• _Supplied entries_
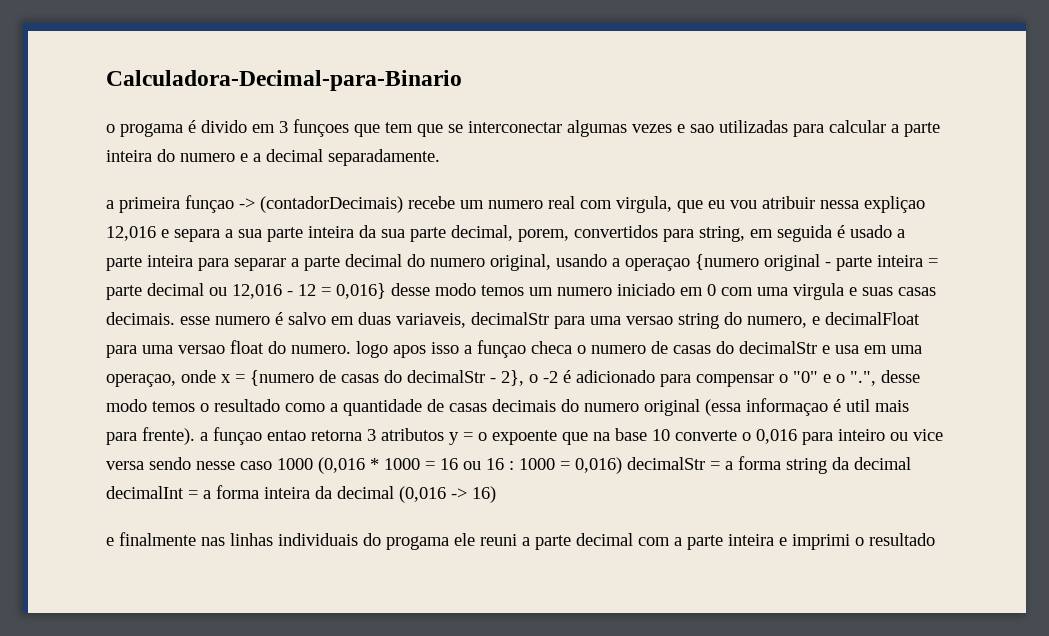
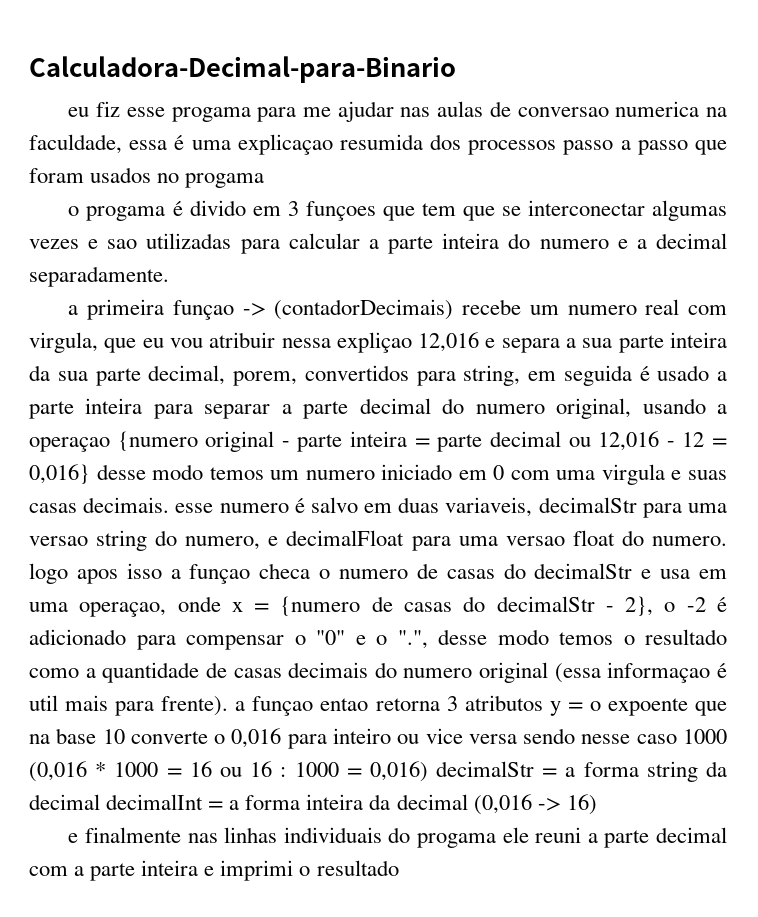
(462, 80) none -> [68,101,727,122] [29,134,727,155] [29,167,265,188] // eu fiz esse progama para me ajudar nas aulas de conversao numerica na faculdade, essa é uma explicaçao resumida dos processos passo a passo que foram usados no progama

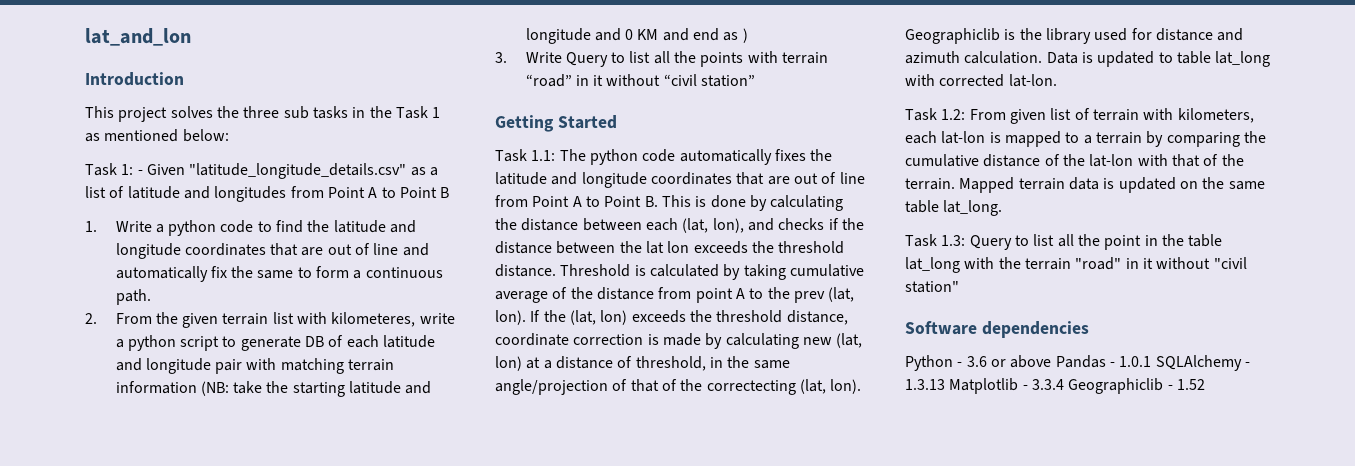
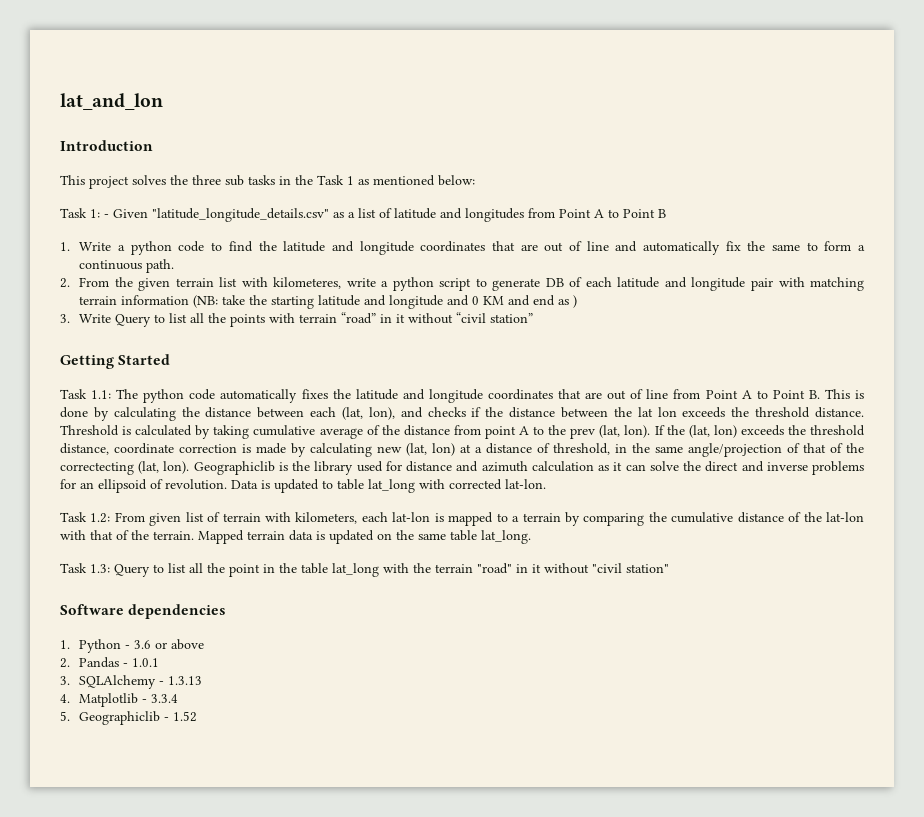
[964,51,1043,64] calculation. -> [531,461,864,475] [60,479,227,493] calculation as it can solve the direct and inverse problems for an ellipsoid of revolution.
(1089, 329) none -> [60,640,70,649] 1.
(1052, 361) none -> [60,658,70,668] // 2.
(1152, 361) none -> [60,676,70,685] // 3.
(945, 384) none -> [60,694,70,703] // 4.
(1064, 384) none -> [60,711,70,721] // 5.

• _Exercise goal_
If you see a picture in the listing, skip it while copying everything else exactly.

• _Response box_
(462, 80) none -> [68,101,727,122] [29,134,727,155] [29,167,265,188] // eu fiz esse progama para me ajudar nas aulas de conversao numerica na faculdade, essa é uma explicaçao resumida dos processos passo a passo que foram usados no progama

[964,51,1043,64] calculation. -> [531,461,864,475] [60,479,227,493] calculation as it can solve the direct and inverse problems for an ellipsoid of revolution.
(1089, 329) none -> [60,640,70,649] 1.
(1052, 361) none -> [60,658,70,668] // 2.
(1152, 361) none -> [60,676,70,685] // 3.
(945, 384) none -> [60,694,70,703] // 4.
(1064, 384) none -> [60,711,70,721] // 5.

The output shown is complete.